WHAT NEEDS TO BE DONE> Your copy should hold the lines below from the first through the one that contains "Gait Belt: 1 x 35.00 = 35.00 -> none", each retyped exactly, and no pictures.

DATA EXCERPTS>
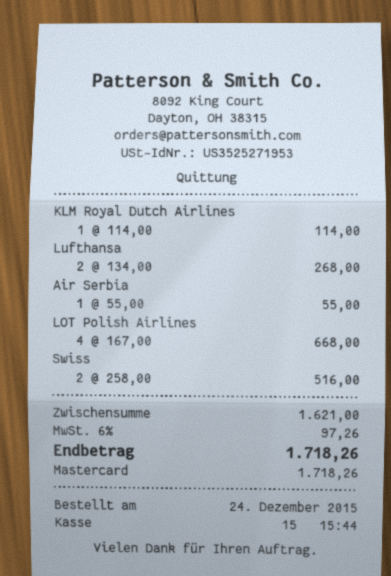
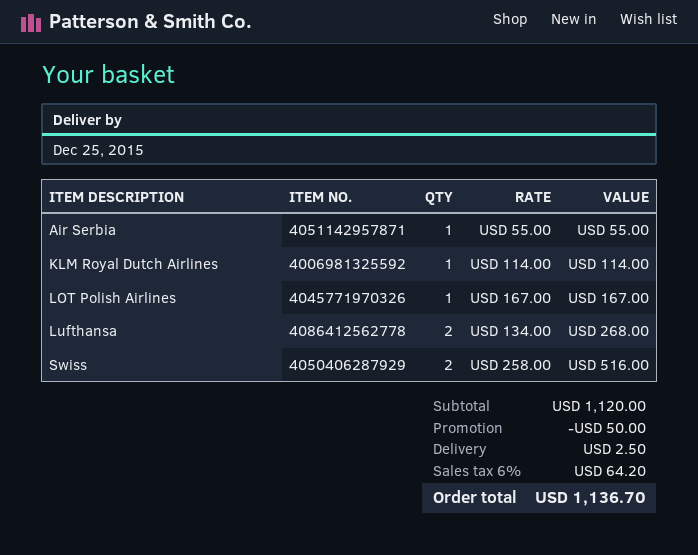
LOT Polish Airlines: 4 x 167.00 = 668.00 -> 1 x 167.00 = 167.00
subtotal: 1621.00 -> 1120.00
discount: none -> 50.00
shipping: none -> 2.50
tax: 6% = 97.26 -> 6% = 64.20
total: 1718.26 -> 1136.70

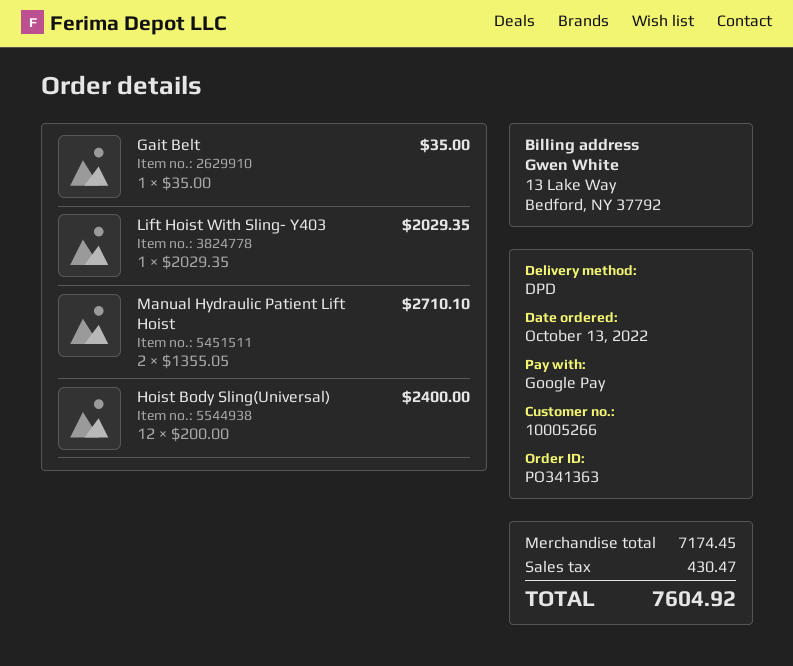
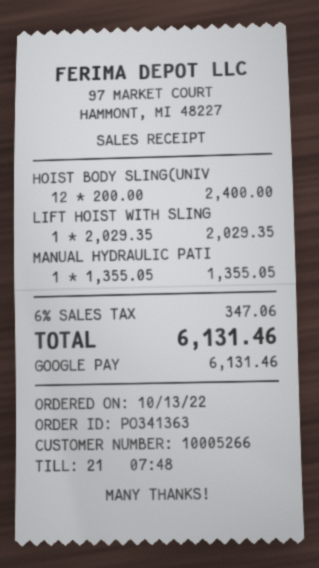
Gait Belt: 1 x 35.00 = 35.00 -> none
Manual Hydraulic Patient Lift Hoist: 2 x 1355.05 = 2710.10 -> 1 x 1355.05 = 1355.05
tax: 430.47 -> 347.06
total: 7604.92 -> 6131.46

WORKED SOLUTION>
LOT Polish Airlines: 4 x 167.00 = 668.00 -> 1 x 167.00 = 167.00
subtotal: 1621.00 -> 1120.00
discount: none -> 50.00
shipping: none -> 2.50
tax: 6% = 97.26 -> 6% = 64.20
total: 1718.26 -> 1136.70

Gait Belt: 1 x 35.00 = 35.00 -> none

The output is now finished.